#### [PROBLEM STATEMENT]
Skip any pictures. Repeat the data exactly, from its first line through the line that holds "136px; text-align: right;", both included.

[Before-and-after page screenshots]
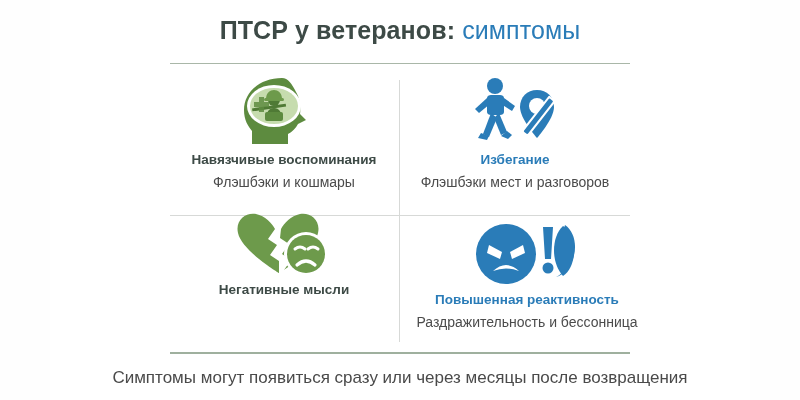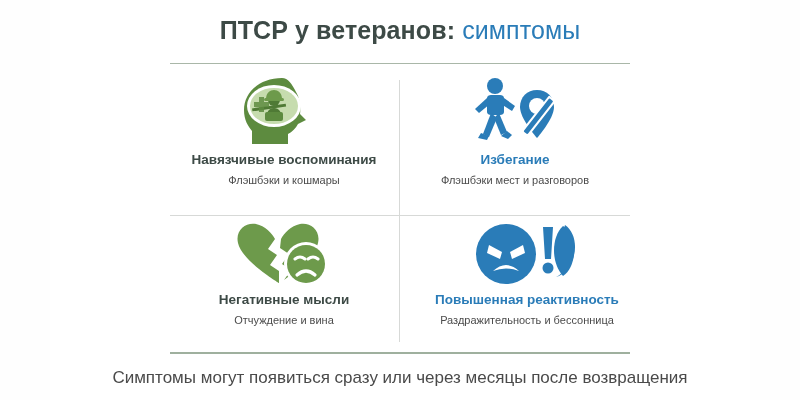--- a/index.html
+++ b/index.html
@@ -133,7 +133,7 @@
     white-space: nowrap;
   }
   .cell-sub {
-    font-size: 11px;
+    font-size: 14px;
     color: #4b4b4b;
     line-height: 1.2;
     margin-top: 6px;

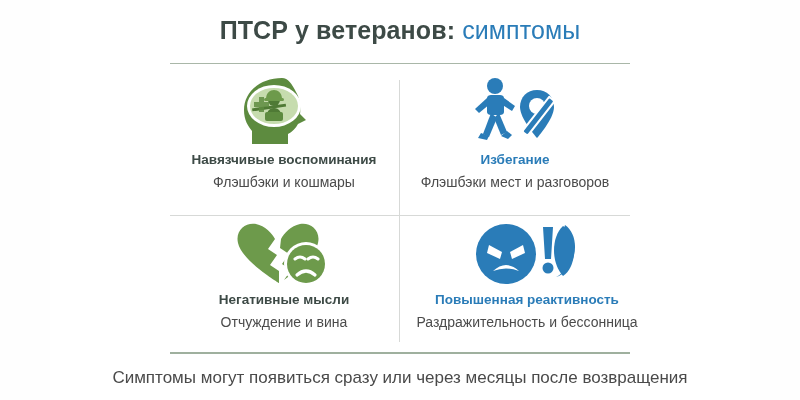--- a/index.html
+++ b/index.html
@@ -113,7 +113,7 @@
   }
   .cell-0 { left: 0;     top: 0;   }
   .cell-1 { left: 231px; top: 0;   }
-  .cell-2 { left: 0;     top: 146px; text-align: right; }
+  .cell-2 { left: 0;     top: 136px; text-align: right; }
   .cell-3 { left: 231px; top: 146px; padding-left: 24px; }
 
   .icon-wrap {

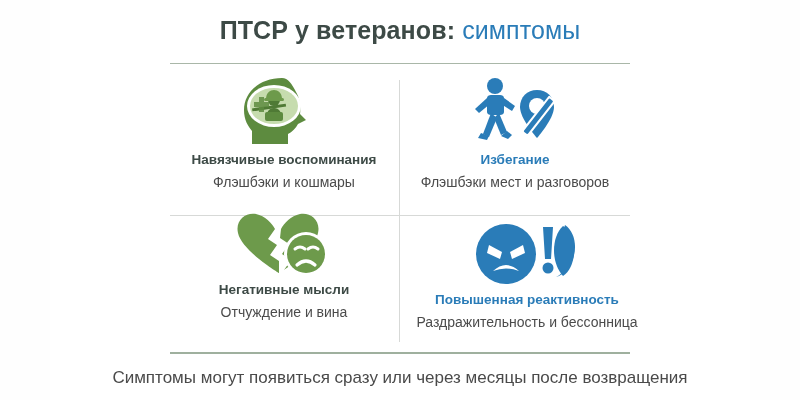--- a/index.html
+++ b/index.html
@@ -252,7 +252,6 @@
           </svg>
         </div>
         <div class="cell-heading heading-green">Негативные мысли</div>
-        <div class="cell-sub">Отчуждение и вина</div>
       </div>
 
       <div class="cell cell-3">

#### [RESPONSE BELOW]
--- a/index.html
+++ b/index.html
@@ -133,7 +133,7 @@
     white-space: nowrap;
   }
   .cell-sub {
-    font-size: 11px;
+    font-size: 14px;
     color: #4b4b4b;
     line-height: 1.2;
     margin-top: 6px;

--- a/index.html
+++ b/index.html
@@ -113,7 +113,7 @@
   }
   .cell-0 { left: 0;     top: 0;   }
   .cell-1 { left: 231px; top: 0;   }
-  .cell-2 { left: 0;     top: 146px; text-align: right; }
+  .cell-2 { left: 0;     top: 136px; text-align: right; }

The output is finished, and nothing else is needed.